Written by John Christie
Photographed by Ali A. Mubarak
Additional photographs by John French

From the land or from the sea, Jiddah today looks nothing like the second-oldest city in Saudi Arabia. A forest of steel, concrete and glass towers, Jiddah, at the height of its growth in the late 1960's, ranked as one of the fastest-growing cities in the world. But wrapped within this bustling cosmopolitan metropolis lies an architectural treasure from the past. It makes Saudi Arabia's second city one of the many sites in the country that, together, mirror all ages of humankind. The few square kilometers of Old Jiddah, a city within a city these days, contain an architectural richness of old buildings and a culmination of style and form which epitomize the city's long traditions and the eventful course of its checkered history.

From its earliest beginnings, Jiddah has enjoyed a romantic and notable significance. According to a city  guide published by the municipality, a "Kodah" tribe first settled on the site of pre-Islamic Jiddah, establishing a small fishing village on the shores of al-Manqabah Lagoon to the north of the present town.

The site was favored with a fortunate geography: a good anchorage at a rare gap in the formidable triple coral-reef barrier along the Red Sea coastline, and a location at the end of the southern Hijaz Escarpment, whose precipitous cliffs run all the way to Yemen in the south. The fishing village blossomed into an important staging post on the ancient trade routes linking the civilizations of the Far East with the city-states of the Mediterranean.

By the sixth century, Persians of the Sassanid Empire had ensconced themselves in the city. They built Jiddah's first fortifications and constructed a system of conduits and cisterns to furnish an assured water supply to the fast-growing city. Although the Sassanids held the city for centuries, nothing now remains of their occupation.

The coming of Islam greatly increased the urban importance of Jiddah and, ever since, the city's fortunes, history and development have been intimately linked with the progress of Islam. As the entry point for the pilgrimage to the two holy cities, Makkah and Medina, Jiddah's distinction was confirmed and its prosperity assured. In addition to the all-important pilgrim traffic, Jiddah flourished as a transshipment port, and the cosmopolitan character of the city was well established. By the time the Amir of Makkah expelled the Sassanids from the city, the Persian poet and traveler Nasir-i Khusrow, could describe Jiddah as:

... a great city situated on the coast and surrounded by a strong wall. Its population reaches the number of five thousand male inhabitants. The bazaars are beautiful, the qibla of the Great Mosque faces east. There are no buildings to be seen outside the city, except for a mosque which is called Masjid al-Rassul. The city has two gates, one to the east opens on to the Makkah road; the other to the west opens to the sea.

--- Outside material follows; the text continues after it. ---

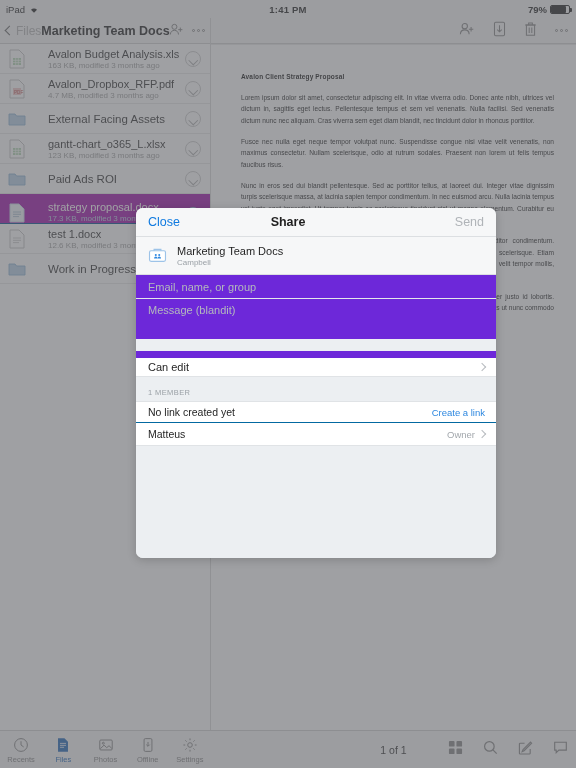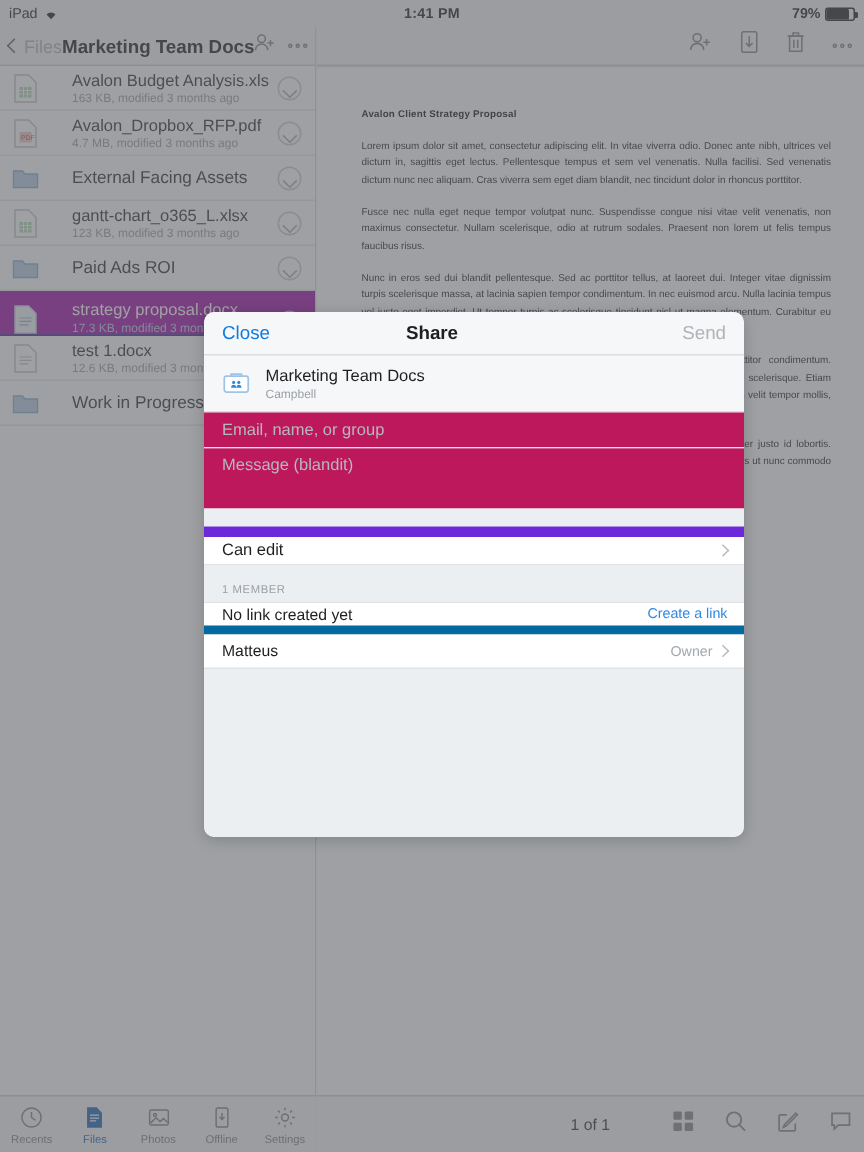"Email, name, or group" .m-field { background: #be185d -> #6d28d9 }
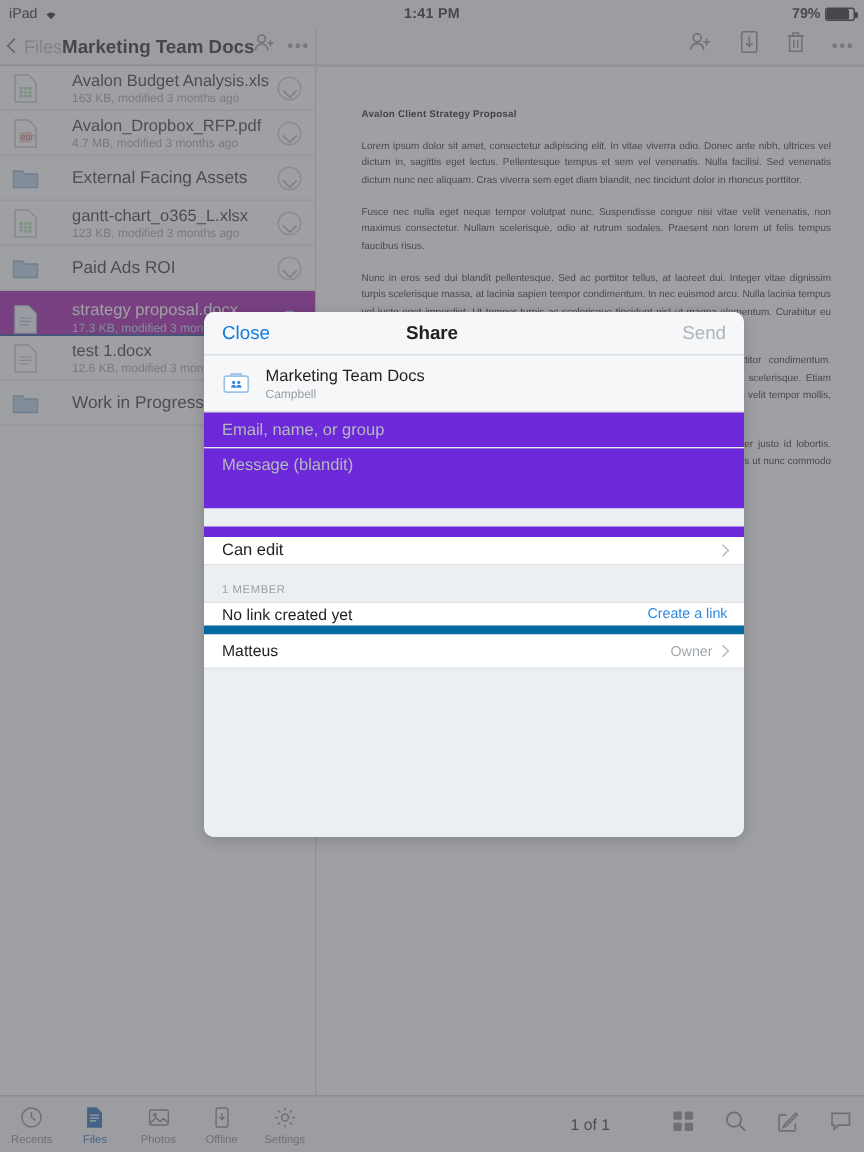"No link created yet" .m-link-row { border-bottom: 6px solid #0369a1 -> 1px solid #0369a1 }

But about 100 years later, the city walls had fallen into ruins. They were not to be rebuilt for another 500 years, when an Ottoman governor re-established the city's fortifications. Within those confining walls, which were not demolished until 1947, Old Jiddah's conformation was settled. The physical appearance of the city scarcely altered over the subsequent years.

When the Englishman Charles Doughty, one of the greatest of the early foreign travelers in Arabia, wrote his classic Travels in Arabia Deserta, he ended the account with a description of his arrival in Jiddah. Coming from the uplands of Ta'if, southeast of the city, Doughty recalled the words of his Arab traveling companion as they neared the city. "Rejoice!" said the Arab, "for from the next brow we will show thee Jiddah!" Then, Doughty wrote, he beheld "the white sea gleeming far under the sun, and tall ships riding, and the minarets of the town!"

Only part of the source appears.